Top of AVAILABLE RECORDS

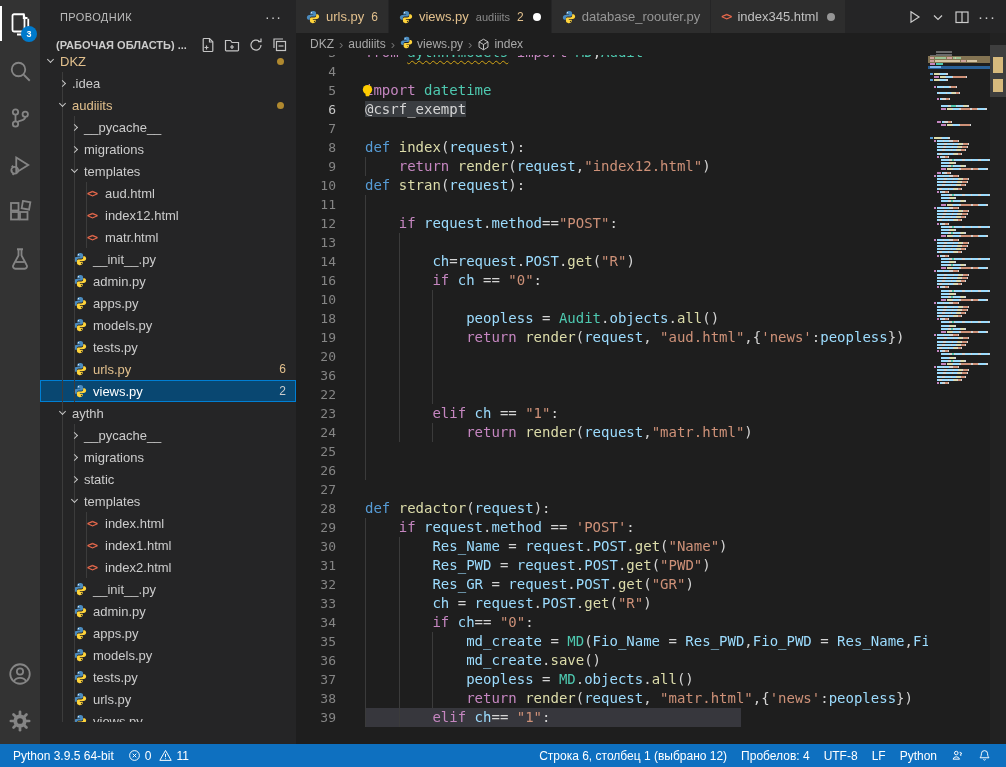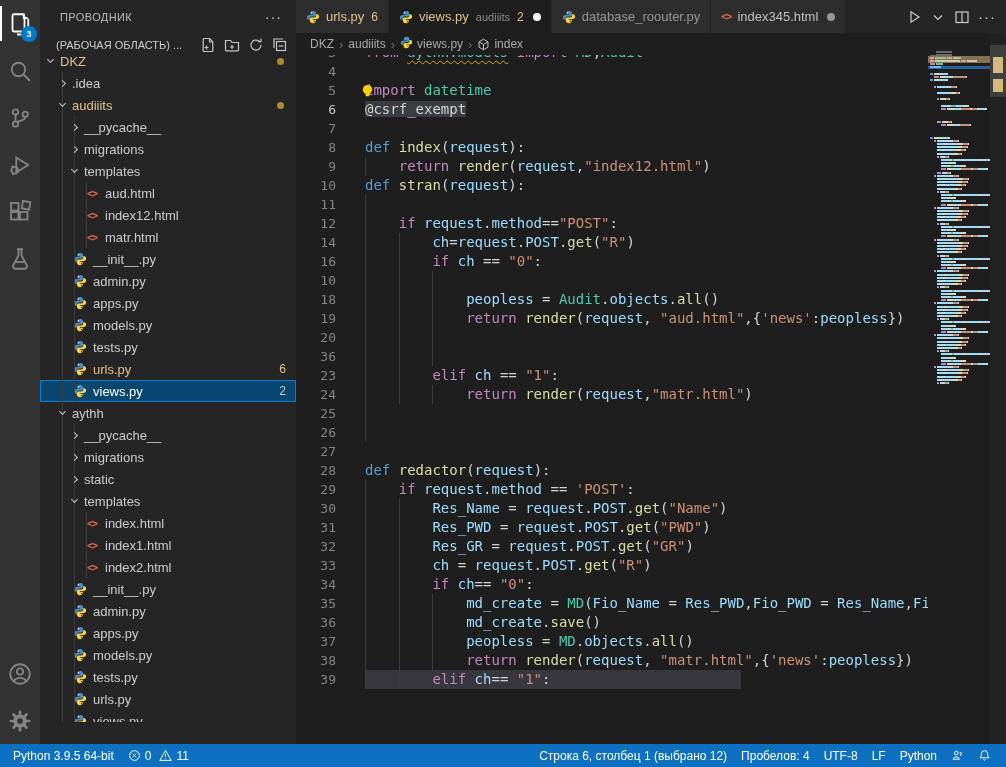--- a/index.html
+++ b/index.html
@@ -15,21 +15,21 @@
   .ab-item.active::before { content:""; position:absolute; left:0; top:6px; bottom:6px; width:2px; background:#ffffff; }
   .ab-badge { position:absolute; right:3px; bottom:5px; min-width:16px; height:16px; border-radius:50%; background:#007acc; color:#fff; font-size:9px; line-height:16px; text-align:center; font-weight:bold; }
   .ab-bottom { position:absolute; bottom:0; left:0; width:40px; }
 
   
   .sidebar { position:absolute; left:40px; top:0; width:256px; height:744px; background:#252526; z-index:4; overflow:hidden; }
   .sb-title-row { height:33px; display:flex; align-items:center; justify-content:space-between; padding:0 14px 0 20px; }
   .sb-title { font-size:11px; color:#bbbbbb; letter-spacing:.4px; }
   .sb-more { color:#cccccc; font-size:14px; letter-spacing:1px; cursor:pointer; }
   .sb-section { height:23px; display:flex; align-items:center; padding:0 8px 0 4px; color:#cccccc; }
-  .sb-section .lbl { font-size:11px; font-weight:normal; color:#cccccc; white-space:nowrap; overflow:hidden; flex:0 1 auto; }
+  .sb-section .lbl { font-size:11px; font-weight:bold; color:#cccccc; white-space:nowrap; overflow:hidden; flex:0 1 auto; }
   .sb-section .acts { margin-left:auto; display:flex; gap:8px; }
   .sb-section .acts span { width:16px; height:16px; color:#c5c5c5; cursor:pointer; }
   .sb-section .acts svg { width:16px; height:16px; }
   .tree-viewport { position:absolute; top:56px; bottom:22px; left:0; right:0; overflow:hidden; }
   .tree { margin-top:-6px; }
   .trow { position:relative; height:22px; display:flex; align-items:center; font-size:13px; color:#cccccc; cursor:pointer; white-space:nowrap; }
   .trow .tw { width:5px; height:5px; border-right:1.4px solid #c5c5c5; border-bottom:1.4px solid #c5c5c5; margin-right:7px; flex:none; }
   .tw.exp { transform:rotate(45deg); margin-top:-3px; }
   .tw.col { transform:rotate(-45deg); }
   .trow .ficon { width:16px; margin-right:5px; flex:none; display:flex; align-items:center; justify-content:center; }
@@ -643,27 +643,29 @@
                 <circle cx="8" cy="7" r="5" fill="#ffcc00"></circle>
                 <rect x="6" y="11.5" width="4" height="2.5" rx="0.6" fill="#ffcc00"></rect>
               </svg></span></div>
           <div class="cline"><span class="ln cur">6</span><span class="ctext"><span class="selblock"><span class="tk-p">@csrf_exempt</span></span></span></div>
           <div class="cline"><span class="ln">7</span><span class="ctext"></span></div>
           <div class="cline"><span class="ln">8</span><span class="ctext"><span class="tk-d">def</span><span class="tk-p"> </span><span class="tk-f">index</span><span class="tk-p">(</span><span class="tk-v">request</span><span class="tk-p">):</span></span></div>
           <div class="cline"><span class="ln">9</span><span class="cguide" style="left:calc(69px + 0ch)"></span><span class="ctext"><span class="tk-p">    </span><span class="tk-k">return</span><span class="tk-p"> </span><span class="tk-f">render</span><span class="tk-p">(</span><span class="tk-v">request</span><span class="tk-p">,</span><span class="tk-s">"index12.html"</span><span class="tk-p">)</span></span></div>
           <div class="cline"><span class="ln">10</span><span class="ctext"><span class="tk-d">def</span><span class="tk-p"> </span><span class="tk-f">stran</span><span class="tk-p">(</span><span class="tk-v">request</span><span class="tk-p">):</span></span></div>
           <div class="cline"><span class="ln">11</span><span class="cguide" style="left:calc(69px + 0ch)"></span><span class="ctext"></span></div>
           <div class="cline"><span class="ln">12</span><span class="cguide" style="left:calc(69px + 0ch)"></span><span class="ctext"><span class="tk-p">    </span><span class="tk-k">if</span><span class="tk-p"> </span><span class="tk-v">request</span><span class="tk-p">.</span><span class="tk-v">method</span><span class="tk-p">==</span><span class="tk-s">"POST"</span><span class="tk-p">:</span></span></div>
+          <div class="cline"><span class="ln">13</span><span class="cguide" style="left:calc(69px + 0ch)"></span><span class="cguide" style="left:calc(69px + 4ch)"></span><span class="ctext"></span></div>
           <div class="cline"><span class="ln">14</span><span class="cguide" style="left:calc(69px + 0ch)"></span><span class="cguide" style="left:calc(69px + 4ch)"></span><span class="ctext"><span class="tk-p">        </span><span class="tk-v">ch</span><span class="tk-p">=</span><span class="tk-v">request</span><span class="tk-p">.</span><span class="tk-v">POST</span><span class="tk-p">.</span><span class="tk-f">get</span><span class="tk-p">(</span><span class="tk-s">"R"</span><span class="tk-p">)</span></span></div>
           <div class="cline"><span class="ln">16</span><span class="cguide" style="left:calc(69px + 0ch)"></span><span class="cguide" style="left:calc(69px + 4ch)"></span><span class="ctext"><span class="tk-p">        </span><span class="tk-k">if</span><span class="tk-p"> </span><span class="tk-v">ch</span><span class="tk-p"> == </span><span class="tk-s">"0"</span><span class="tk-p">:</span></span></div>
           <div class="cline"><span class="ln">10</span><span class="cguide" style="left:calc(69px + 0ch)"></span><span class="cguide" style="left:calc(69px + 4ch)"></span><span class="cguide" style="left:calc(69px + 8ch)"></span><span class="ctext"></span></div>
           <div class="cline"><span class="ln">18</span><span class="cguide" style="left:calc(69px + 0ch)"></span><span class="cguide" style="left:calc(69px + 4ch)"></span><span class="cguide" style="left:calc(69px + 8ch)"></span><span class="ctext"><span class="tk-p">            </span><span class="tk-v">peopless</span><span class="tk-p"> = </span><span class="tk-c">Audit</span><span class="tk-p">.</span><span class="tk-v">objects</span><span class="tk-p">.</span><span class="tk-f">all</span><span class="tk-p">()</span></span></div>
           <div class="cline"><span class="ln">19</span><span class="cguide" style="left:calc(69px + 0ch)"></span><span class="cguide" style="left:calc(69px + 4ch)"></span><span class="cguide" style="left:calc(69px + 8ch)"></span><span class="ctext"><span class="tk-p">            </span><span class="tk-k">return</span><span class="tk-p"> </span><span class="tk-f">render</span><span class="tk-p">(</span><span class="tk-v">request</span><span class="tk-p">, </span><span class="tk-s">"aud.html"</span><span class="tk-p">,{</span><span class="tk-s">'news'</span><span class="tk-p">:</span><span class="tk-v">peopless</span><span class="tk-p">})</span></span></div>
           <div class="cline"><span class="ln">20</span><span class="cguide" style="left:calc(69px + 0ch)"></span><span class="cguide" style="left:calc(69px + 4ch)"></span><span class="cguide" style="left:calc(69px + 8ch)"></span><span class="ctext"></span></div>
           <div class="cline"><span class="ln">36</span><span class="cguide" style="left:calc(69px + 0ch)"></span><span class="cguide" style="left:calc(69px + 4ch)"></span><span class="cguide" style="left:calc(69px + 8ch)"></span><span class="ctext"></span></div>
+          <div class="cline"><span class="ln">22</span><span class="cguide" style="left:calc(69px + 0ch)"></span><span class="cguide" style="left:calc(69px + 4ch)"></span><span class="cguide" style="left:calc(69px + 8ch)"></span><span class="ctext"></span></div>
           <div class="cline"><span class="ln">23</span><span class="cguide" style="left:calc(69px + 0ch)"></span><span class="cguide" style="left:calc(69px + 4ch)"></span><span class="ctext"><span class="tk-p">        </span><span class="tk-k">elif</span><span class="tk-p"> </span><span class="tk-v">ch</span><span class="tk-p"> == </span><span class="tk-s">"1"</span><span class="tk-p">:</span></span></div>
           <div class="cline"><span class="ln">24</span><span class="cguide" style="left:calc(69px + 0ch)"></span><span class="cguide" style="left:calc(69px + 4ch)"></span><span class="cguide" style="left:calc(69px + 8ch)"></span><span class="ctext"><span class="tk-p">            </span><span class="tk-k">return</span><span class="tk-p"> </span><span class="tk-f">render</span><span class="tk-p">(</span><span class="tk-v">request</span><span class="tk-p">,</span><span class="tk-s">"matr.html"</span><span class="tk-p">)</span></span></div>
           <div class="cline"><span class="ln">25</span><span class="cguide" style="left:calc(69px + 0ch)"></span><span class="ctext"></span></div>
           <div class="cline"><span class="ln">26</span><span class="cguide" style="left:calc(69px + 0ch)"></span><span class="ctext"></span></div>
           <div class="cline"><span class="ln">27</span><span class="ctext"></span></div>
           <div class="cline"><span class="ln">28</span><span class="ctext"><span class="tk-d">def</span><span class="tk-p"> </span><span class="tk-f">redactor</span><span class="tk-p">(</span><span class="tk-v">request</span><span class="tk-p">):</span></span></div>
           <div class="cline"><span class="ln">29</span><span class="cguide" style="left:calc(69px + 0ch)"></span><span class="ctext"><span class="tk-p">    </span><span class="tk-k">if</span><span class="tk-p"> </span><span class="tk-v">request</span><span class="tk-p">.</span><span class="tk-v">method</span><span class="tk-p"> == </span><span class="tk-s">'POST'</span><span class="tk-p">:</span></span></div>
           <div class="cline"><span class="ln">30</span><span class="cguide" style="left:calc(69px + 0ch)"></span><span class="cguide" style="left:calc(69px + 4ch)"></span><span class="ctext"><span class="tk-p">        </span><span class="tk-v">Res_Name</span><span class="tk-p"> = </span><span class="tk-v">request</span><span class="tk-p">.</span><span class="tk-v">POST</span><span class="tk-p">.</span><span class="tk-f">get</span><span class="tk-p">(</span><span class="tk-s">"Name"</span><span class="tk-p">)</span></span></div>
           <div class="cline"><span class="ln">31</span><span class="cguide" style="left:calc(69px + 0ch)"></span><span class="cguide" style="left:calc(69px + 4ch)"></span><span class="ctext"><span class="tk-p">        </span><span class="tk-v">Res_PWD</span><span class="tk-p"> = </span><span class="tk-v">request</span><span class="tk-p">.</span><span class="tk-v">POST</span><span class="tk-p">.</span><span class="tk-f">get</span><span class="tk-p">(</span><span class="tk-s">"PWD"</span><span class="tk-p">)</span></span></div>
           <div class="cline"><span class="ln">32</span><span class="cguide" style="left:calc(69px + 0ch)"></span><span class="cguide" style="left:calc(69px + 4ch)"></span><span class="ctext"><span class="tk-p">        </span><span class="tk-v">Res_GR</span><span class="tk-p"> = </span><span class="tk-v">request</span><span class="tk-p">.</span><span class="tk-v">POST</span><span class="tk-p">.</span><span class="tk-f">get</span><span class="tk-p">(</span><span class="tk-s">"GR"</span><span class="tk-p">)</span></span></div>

Bottom of AVAILABLE RECORDS
Top of AVAILABLE RECORDS

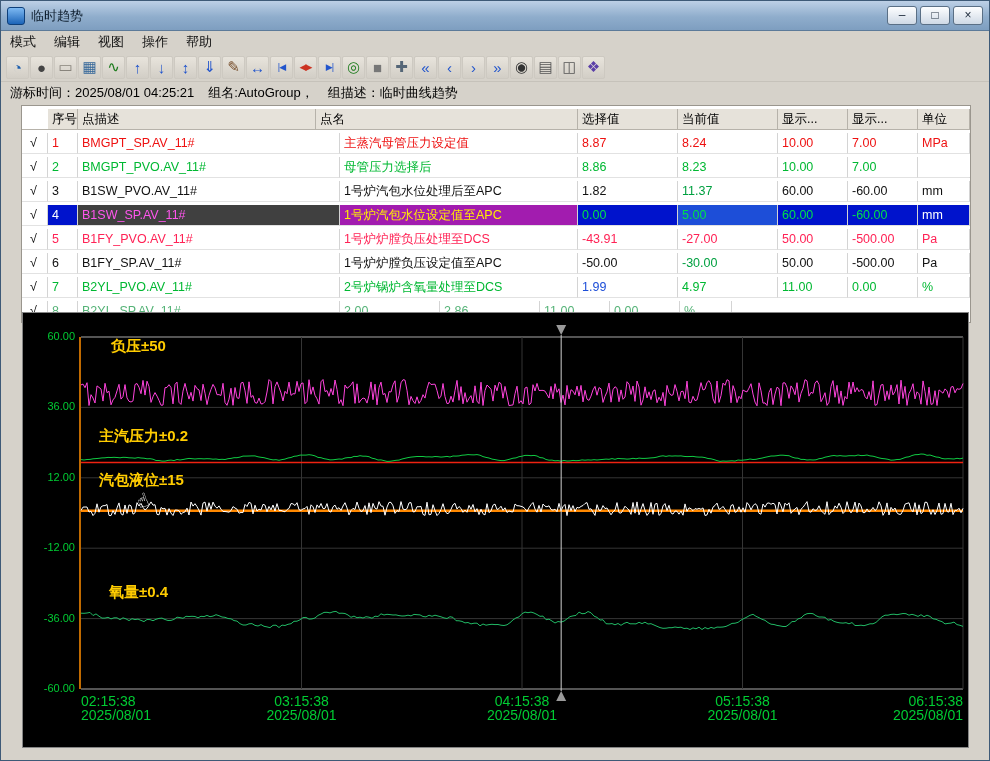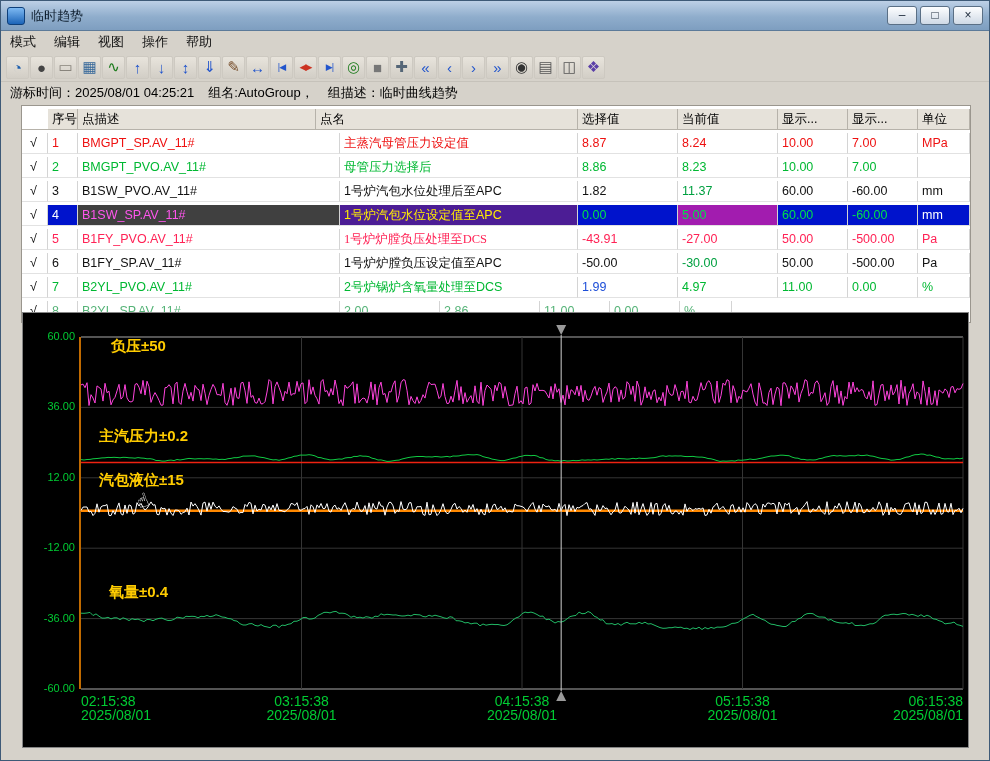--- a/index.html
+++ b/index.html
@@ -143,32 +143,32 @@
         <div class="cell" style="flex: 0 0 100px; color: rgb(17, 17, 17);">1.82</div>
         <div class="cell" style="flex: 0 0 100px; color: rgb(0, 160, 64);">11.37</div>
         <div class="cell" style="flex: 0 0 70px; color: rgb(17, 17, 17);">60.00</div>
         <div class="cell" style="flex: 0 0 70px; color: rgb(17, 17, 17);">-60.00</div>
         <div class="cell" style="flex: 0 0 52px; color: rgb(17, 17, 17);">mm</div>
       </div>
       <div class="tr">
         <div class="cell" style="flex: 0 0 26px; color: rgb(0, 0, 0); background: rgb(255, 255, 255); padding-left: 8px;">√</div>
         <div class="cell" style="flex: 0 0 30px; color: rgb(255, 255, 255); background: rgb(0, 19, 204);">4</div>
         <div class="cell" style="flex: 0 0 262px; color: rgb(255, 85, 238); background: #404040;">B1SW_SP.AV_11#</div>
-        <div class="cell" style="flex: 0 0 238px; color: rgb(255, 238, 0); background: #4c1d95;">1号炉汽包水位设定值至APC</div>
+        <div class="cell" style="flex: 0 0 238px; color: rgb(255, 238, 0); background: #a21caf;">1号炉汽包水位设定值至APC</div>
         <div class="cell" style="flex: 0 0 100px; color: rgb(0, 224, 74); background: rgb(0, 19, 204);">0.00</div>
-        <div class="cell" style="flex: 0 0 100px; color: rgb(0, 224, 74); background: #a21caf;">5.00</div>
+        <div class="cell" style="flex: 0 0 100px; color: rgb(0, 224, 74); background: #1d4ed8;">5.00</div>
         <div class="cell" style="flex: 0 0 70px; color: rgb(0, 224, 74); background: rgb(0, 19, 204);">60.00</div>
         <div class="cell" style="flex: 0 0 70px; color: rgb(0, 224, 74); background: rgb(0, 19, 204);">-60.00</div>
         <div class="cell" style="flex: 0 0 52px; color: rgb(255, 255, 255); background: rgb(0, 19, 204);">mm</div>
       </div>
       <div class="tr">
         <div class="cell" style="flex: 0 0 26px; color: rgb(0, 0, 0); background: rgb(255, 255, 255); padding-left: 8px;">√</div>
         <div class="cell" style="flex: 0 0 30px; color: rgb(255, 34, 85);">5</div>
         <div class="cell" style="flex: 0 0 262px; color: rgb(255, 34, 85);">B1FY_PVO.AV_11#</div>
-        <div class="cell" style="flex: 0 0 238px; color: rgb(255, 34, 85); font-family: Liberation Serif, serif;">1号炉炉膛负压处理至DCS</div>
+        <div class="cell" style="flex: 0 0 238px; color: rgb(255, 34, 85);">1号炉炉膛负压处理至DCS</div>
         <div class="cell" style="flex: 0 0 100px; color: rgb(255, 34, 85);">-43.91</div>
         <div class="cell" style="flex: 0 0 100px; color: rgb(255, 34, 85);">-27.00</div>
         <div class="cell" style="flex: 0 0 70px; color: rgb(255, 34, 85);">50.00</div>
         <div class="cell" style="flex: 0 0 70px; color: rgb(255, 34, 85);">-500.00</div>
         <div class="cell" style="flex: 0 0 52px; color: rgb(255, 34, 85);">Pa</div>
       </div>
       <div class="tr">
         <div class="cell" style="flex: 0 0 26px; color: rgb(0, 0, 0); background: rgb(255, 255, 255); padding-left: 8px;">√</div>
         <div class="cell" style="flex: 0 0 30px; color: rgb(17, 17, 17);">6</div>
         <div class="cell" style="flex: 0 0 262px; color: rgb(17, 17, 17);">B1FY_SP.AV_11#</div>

Bottom of AVAILABLE RECORDS

Read through the data above. Report each line that has the word "spacing".

RESULT OF THIS TASK:
   .sb-title { font-size:11px; color:#bbbbbb; letter-spacing:.4px; }
   .sb-more { color:#cccccc; font-size:14px; letter-spacing:1px; cursor:pointer; }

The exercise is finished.